* [INPUT DATA]:
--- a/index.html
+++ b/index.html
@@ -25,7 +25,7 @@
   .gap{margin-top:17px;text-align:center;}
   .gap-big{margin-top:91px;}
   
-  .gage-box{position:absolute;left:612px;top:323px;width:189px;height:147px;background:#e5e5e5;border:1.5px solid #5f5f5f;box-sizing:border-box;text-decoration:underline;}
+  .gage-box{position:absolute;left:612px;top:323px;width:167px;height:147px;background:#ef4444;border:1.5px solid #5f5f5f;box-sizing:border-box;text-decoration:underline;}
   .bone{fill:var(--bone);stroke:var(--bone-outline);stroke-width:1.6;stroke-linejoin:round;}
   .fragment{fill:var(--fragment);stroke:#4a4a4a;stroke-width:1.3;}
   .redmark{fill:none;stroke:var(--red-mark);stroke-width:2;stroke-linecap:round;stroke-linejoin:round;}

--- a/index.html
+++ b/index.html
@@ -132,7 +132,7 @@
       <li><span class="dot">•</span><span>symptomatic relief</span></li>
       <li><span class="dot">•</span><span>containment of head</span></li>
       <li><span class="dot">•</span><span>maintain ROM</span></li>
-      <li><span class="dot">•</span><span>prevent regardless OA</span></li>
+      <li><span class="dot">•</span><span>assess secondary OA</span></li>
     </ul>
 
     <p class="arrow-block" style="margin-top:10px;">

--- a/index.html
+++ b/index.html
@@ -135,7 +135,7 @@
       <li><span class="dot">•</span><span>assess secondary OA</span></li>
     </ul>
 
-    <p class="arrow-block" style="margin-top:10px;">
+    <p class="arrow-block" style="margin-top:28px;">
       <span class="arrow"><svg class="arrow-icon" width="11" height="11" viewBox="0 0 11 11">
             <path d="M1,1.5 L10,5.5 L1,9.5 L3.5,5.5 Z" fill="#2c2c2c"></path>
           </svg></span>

* [AIM OF THE EXERCISE]:
Copy the data exactly as it was presented.

* [WRITTEN SOLUTION]:
--- a/index.html
+++ b/index.html
@@ -25,7 +25,7 @@
   .gap{margin-top:17px;text-align:center;}
   .gap-big{margin-top:91px;}
   
-  .gage-box{position:absolute;left:612px;top:323px;width:189px;height:147px;background:#e5e5e5;border:1.5px solid #5f5f5f;box-sizing:border-box;text-decoration:underline;}
+  .gage-box{position:absolute;left:612px;top:323px;width:167px;height:147px;background:#ef4444;border:1.5px solid #5f5f5f;box-sizing:border-box;text-decoration:underline;}
   .bone{fill:var(--bone);stroke:var(--bone-outline);stroke-width:1.6;stroke-linejoin:round;}
   .fragment{fill:var(--fragment);stroke:#4a4a4a;stroke-width:1.3;}
   .redmark{fill:none;stroke:var(--red-mark);stroke-width:2;stroke-linecap:round;stroke-linejoin:round;}

--- a/index.html
+++ b/index.html
@@ -132,7 +132,7 @@
       <li><span class="dot">•</span><span>symptomatic relief</span></li>
       <li><span class="dot">•</span><span>containment of head</span></li>
       <li><span class="dot">•</span><span>maintain ROM</span></li>
-      <li><span class="dot">•</span><span>prevent regardless OA</span></li>
+      <li><span class="dot">•</span><span>assess secondary OA</span></li>
     </ul>
 
     <p class="arrow-block" style="margin-top:10px;">

--- a/index.html
+++ b/index.html
@@ -135,7 +135,7 @@
       <li><span class="dot">•</span><span>assess secondary OA</span></li>
     </ul>
 
-    <p class="arrow-block" style="margin-top:10px;">
+    <p class="arrow-block" style="margin-top:28px;">
       <span class="arrow"><svg class="arrow-icon" width="11" height="11" viewBox="0 0 11 11">
             <path d="M1,1.5 L10,5.5 L1,9.5 L3.5,5.5 Z" fill="#2c2c2c"></path>
           </svg></span>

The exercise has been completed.